Umformung is a unique perspective offered about how incredible transformations can happen to people when placed in challenging situations. The story has two protagonists; one is a very young Buddhist monk who quits the monastery in search of truth and his strange relationship with sex-workers. The other character is that of a very affluent, sophisticated, educated modern girl whose material and career ambitions drive her to an extreme edge. But after a point, she wearies of the crimes she has committed to fulfill her ambition, leaves the material world in search of peace and finally finds solace in the arms of God.

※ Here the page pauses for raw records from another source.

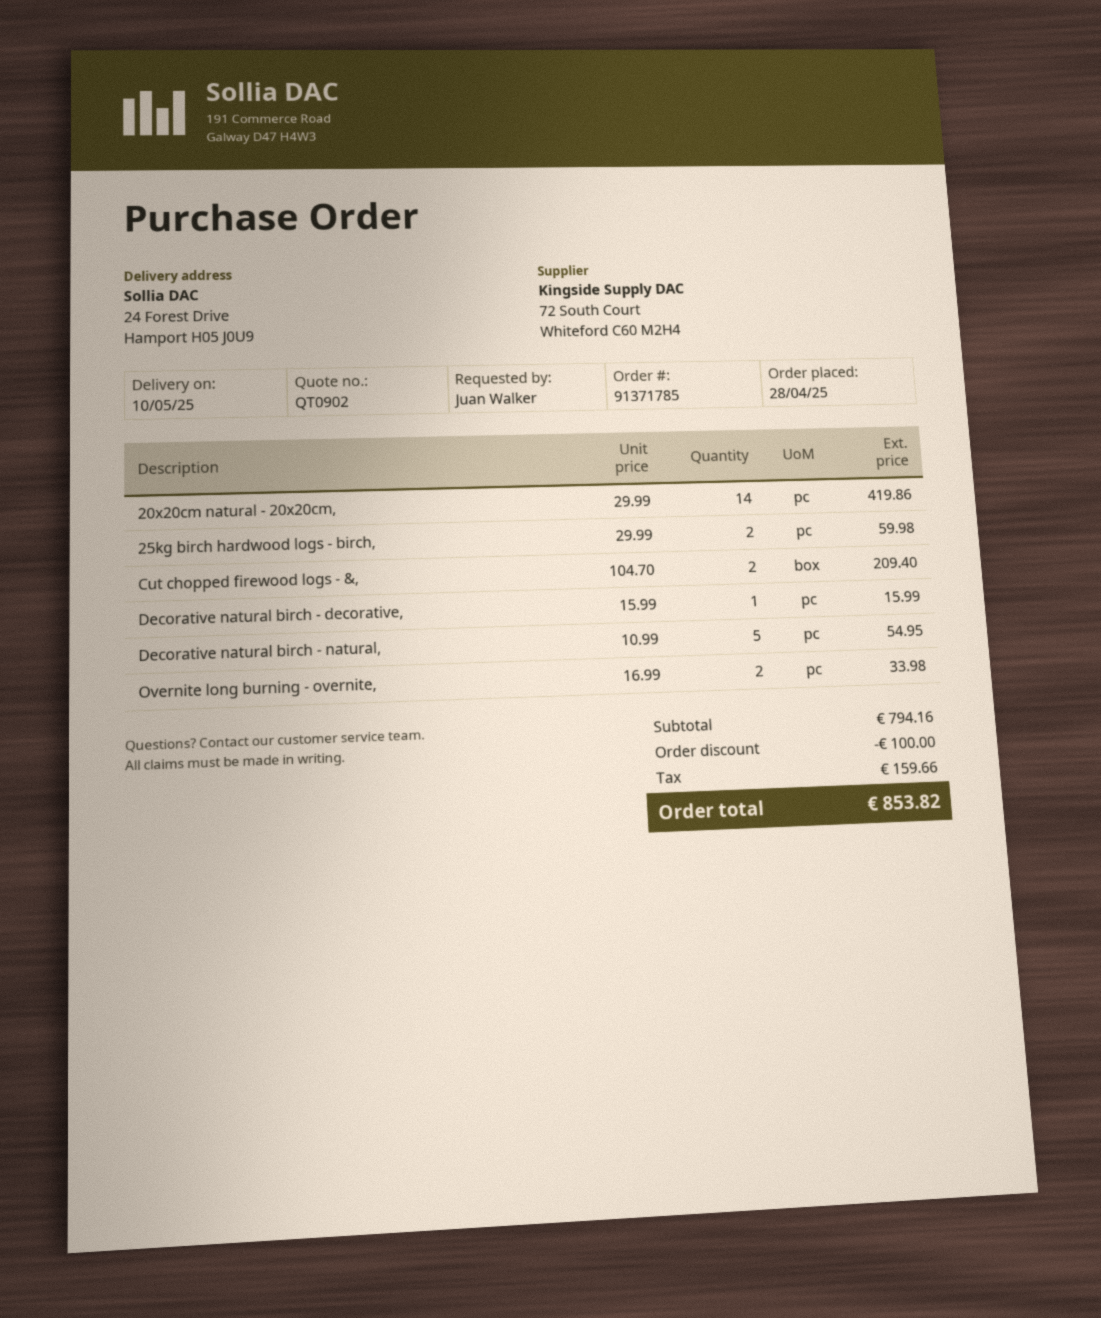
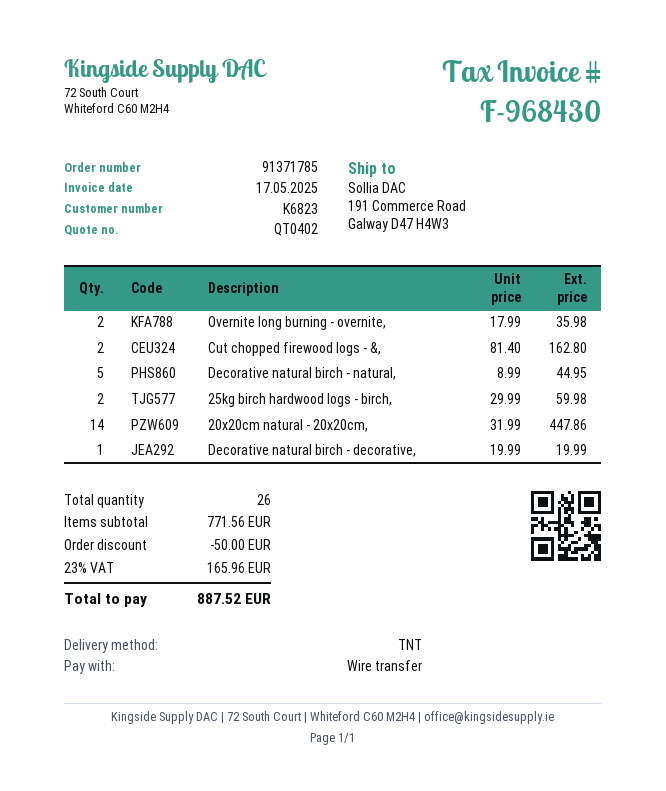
quote number: QT0902 -> QT0402
ship to: 24 Forest Drive, Hamport H05 J0U9 -> 191 Commerce Road, Galway D47 H4W3
20x20cm natural - 20x20cm,: 14 x 29.99 = 419.86 -> 14 x 31.99 = 447.86
Cut chopped firewood logs - &,: 2 x 104.70 = 209.40 -> 2 x 81.40 = 162.80
Decorative natural birch - decorative,: 1 x 15.99 = 15.99 -> 1 x 19.99 = 19.99
Decorative natural birch - natural,: 5 x 10.99 = 54.95 -> 5 x 8.99 = 44.95
Overnite long burning - overnite,: 2 x 16.99 = 33.98 -> 2 x 17.99 = 35.98
subtotal: 794.16 -> 771.56
discount: 100.00 -> 50.00
tax: 159.66 -> 165.96
total: 853.82 -> 887.52

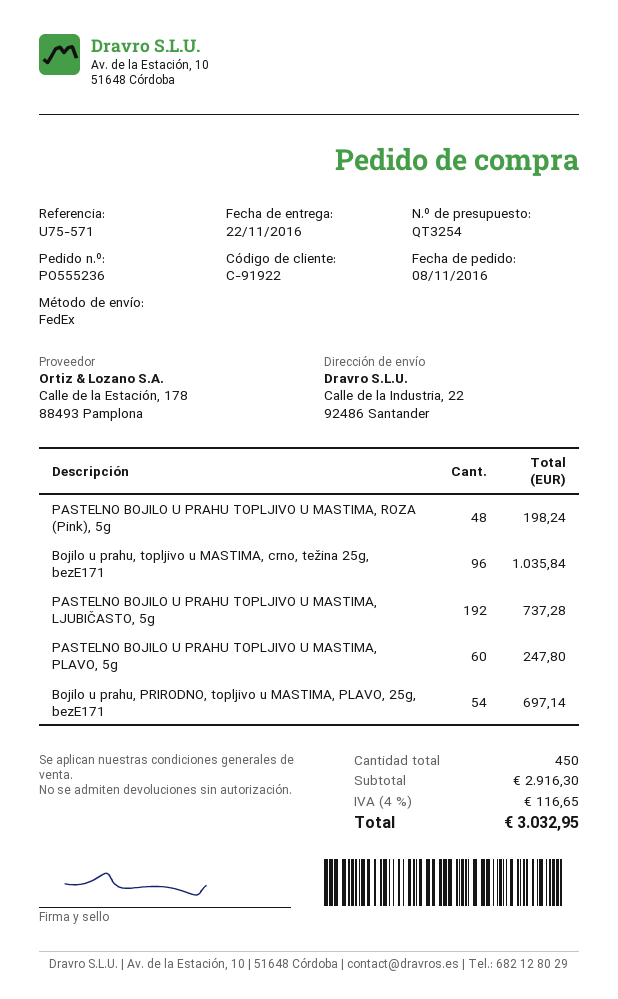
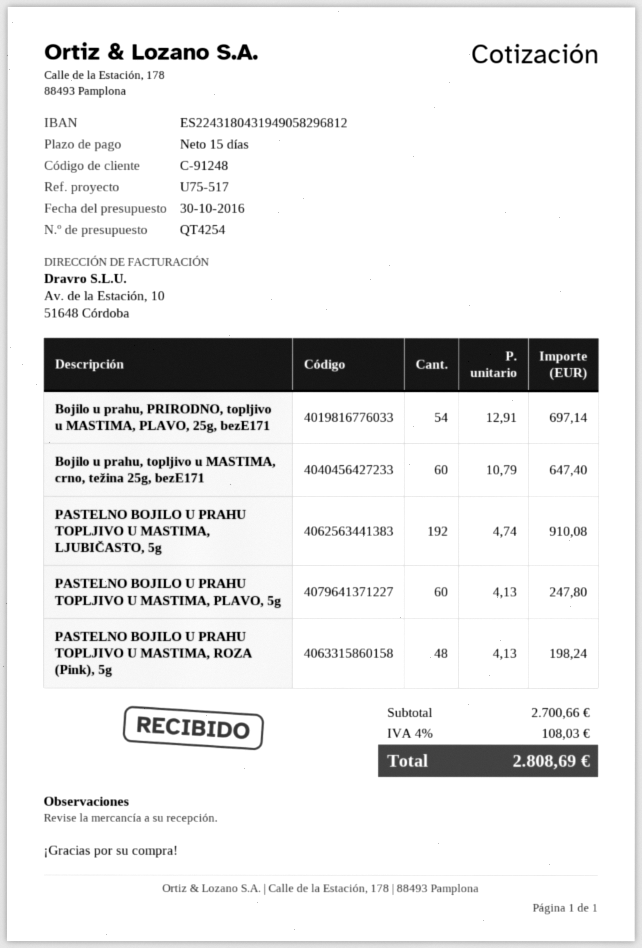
quote number: QT3254 -> QT4254
customer number: C-91922 -> C-91248
reference: U75-571 -> U75-517
Bojilo u prahu, topljivo u MASTIMA, crno, težina 25g, bezE171: 96 for 1035.84 -> 60 for 647.40
PASTELNO BOJILO U PRAHU TOPLJIVO U MASTIMA, LJUBIČASTO, 5g: 192 for 737.28 -> 192 for 910.08
subtotal: 2916.30 -> 2700.66
tax: 4% = 116.65 -> 4% = 108.03
total: 3032.95 -> 2808.69

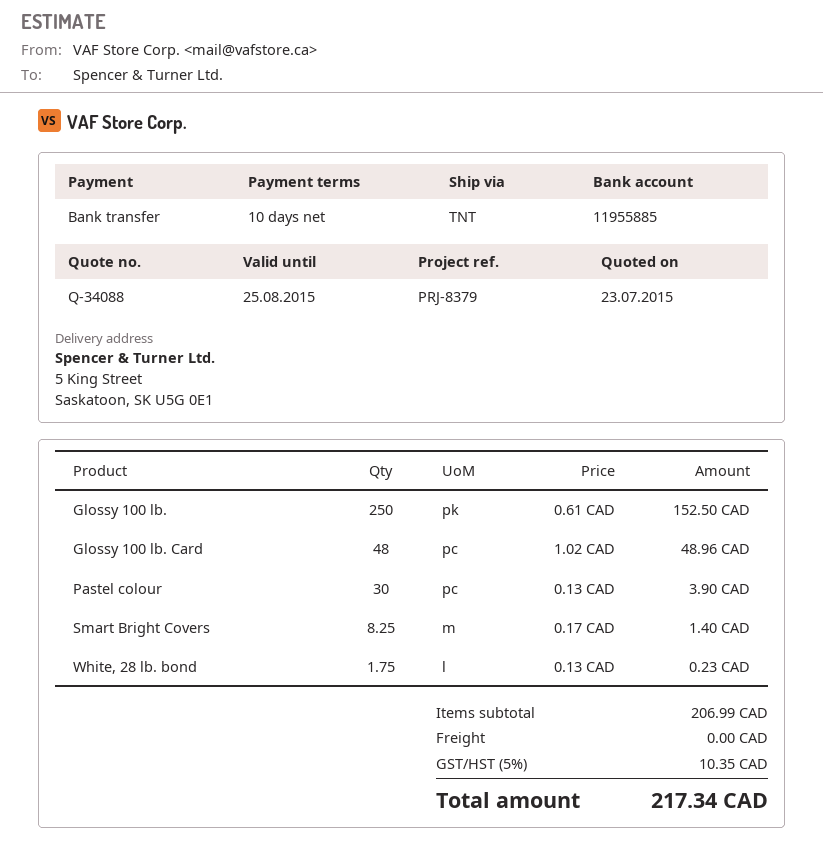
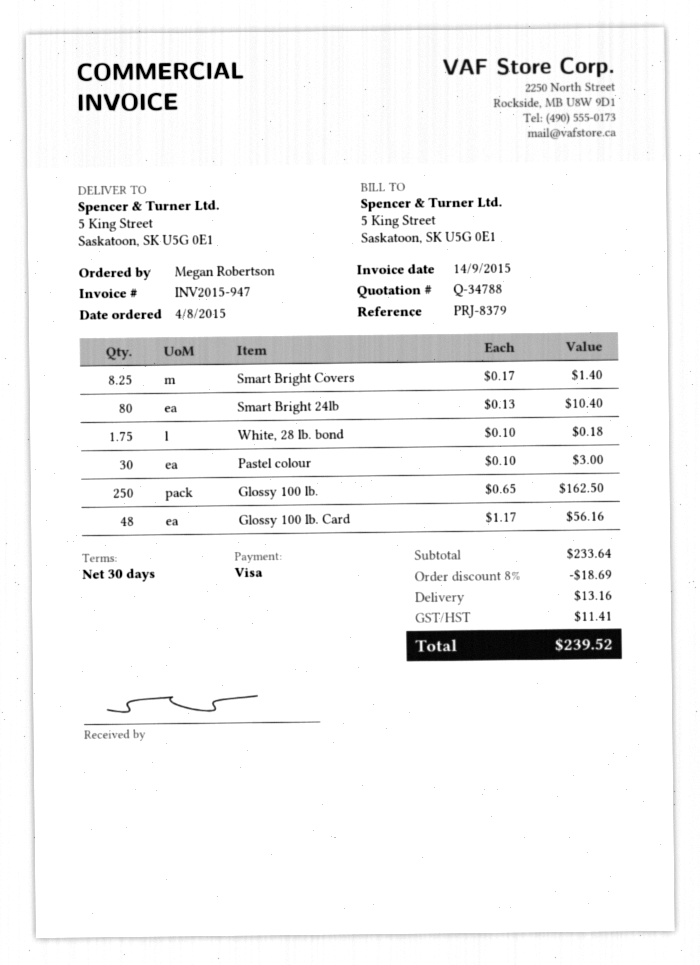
quote number: Q-34088 -> Q-34788
payment terms: 10 days -> 30 days
payment method: bank transfer -> Visa
Glossy 100 lb.: 250 x 0.61 = 152.50 -> 250 x 0.65 = 162.50
Glossy 100 lb. Card: 48 x 1.02 = 48.96 -> 48 x 1.17 = 56.16
Pastel colour: 30 x 0.13 = 3.90 -> 30 x 0.10 = 3.00
White, 28 lb. bond: 1.75 x 0.13 = 0.23 -> 1.75 x 0.10 = 0.18
Smart Bright 24lb: none -> 80 x 0.13 = 10.40
subtotal: 206.99 -> 233.64
discount: none -> 8% = 18.69
shipping: 0.00 -> 13.16
tax: 10.35 -> 11.41
total: 217.34 -> 239.52

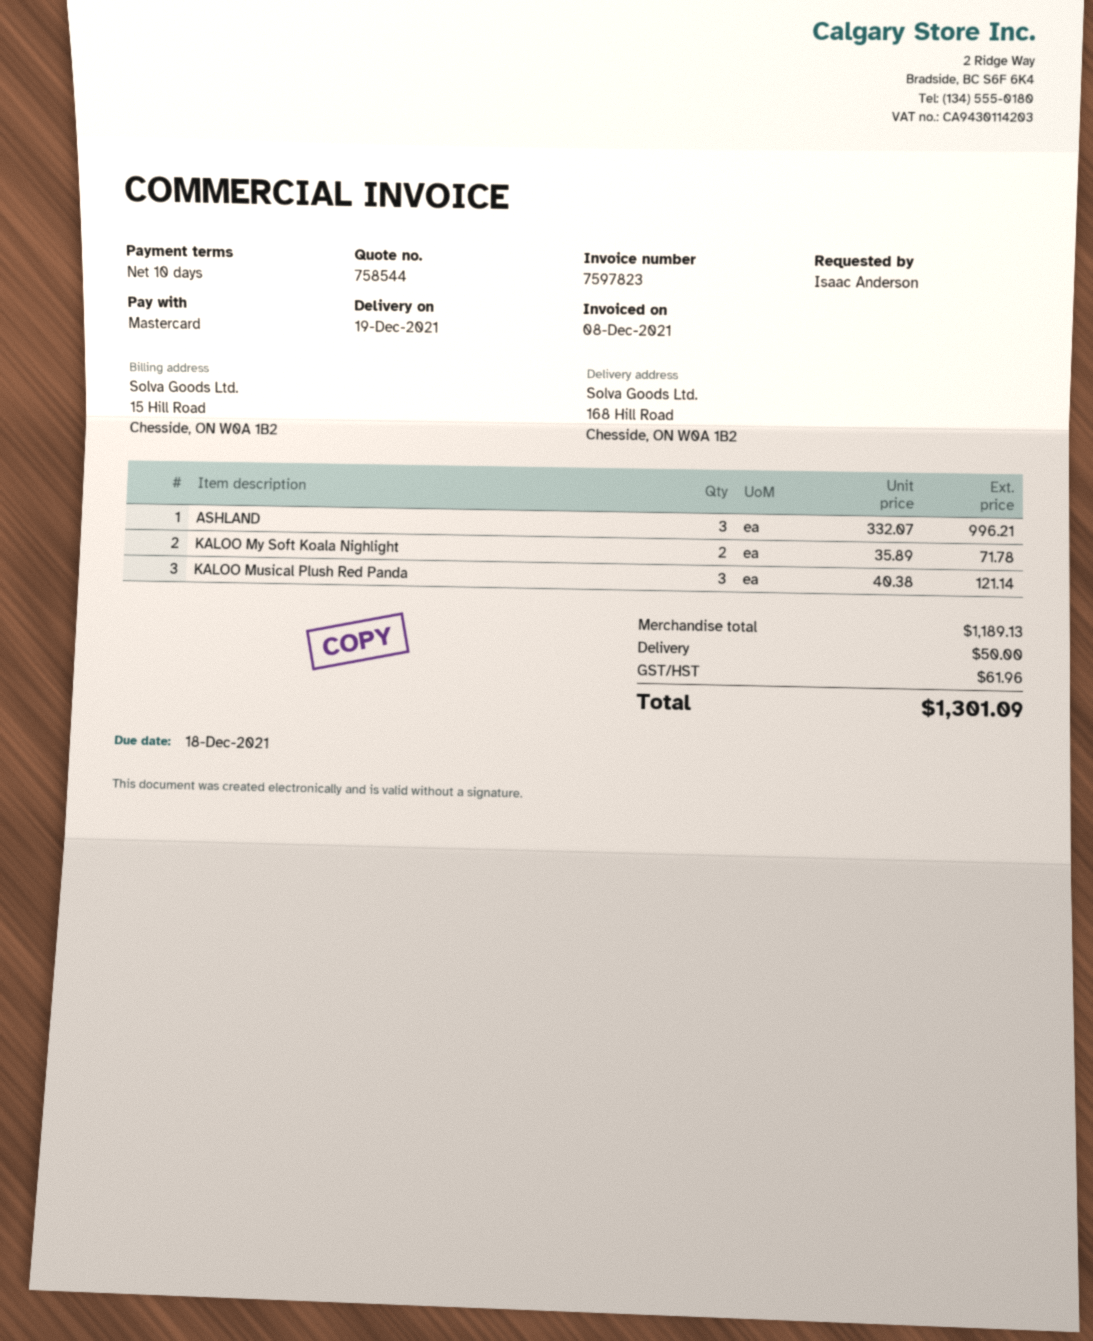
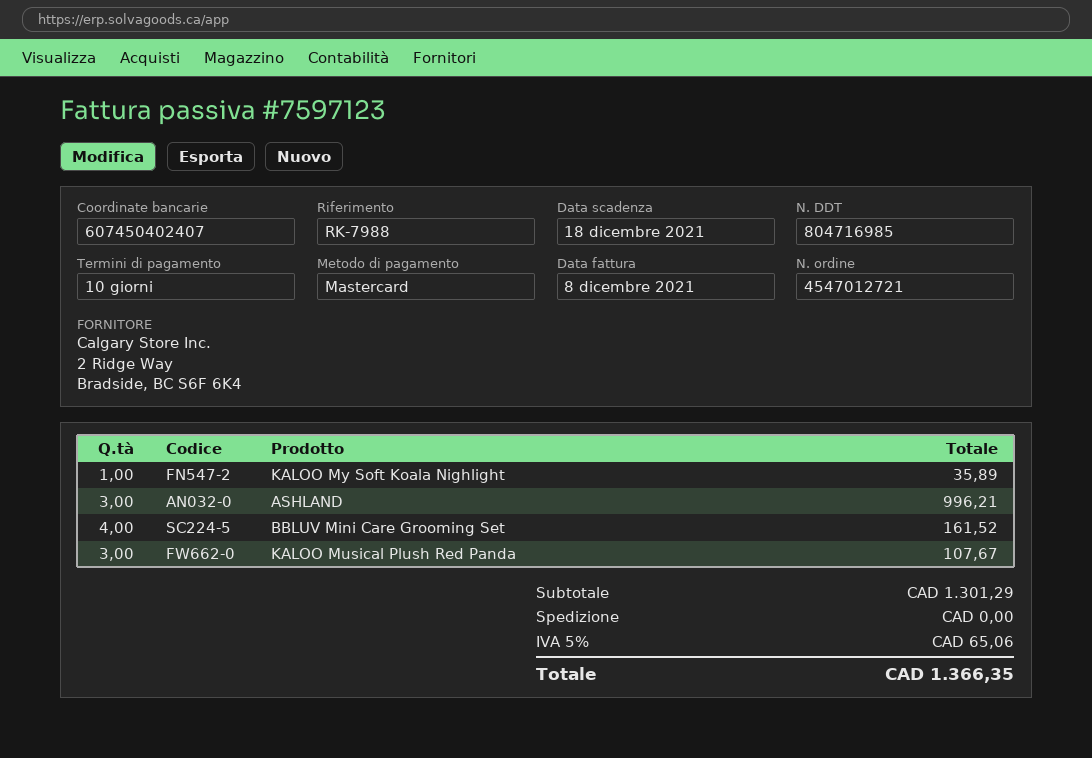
invoice number: 7597823 -> 7597123
KALOO My Soft Koala Nighlight: 2 for 71.78 -> 1 for 35.89
KALOO Musical Plush Red Panda: 3 for 121.14 -> 3 for 107.67
BBLUV Mini Care Grooming Set: none -> 4 for 161.52
subtotal: 1189.13 -> 1301.29
shipping: 50.00 -> 0.00
tax: 61.96 -> 65.06
total: 1301.09 -> 1366.35

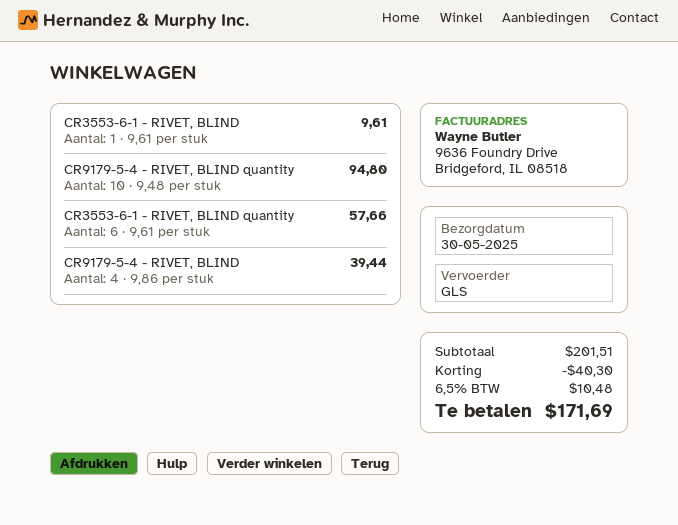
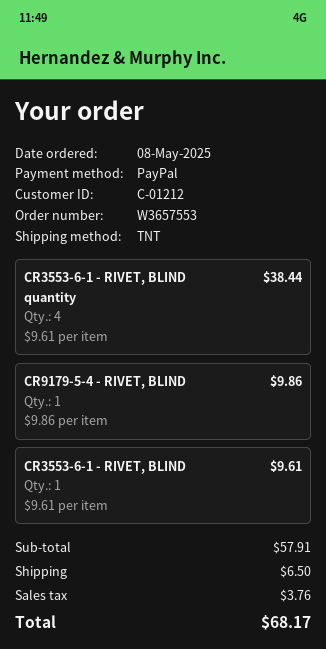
shipping method: GLS -> TNT
CR9179-5-4 - RIVET, BLIND quantity: 10 x 9.48 = 94.80 -> none
CR3553-6-1 - RIVET, BLIND quantity: 6 x 9.61 = 57.66 -> 4 x 9.61 = 38.44
CR9179-5-4 - RIVET, BLIND: 4 x 9.86 = 39.44 -> 1 x 9.86 = 9.86
subtotal: 201.51 -> 57.91
discount: 40.30 -> none
shipping: none -> 6.50
tax: 10.48 -> 3.76
total: 171.69 -> 68.17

His second film was Paradiso targeted at the international film circuit. According to Sarkar, Paradiso is set in Bengal of the 1960s and is the story of a man who lives with his family, but inhabits a real and an illusory world and both the worlds merge. It is a black comedy. The protagonist does not speak at all in the entire film. He is supposed to be a writer but does not always write. In one world, he is having sex with two women who he is not married to. In the real world, his wife is always complaining about his laziness and the scarcity of means. It is a microcosmic celluloid recreation of the Lotus Eaters.
Death of Spring is an English language feature film shot in France with just an iPhone XS and a small tripod. The film deals with the story of a mystical place run by a female angel to heal broken men and women. The routine of the place is disturbed by two angels, one male and one female who aspire to experience the darkness of human soul. They get mired in the fragmentation and decimation and get sucked into the vortex of human vices. Death, destruction and lust follow. The film has closure that disturbs but also opens window to redemption, as well as leaves scope for redemption.
About Lust, he says, “Lust is my most honest effort in filmmaking. I wanted to make a political statement like George Orwell’s Animal Farm. I showed censorship knowledge, of world domination in the last segment and wanted to point fingers at hollowness of religious institutions so this movie is my rebellion against everything that I perceive as decaying, cannibalistic, and cancerous.” On that note, we wind up.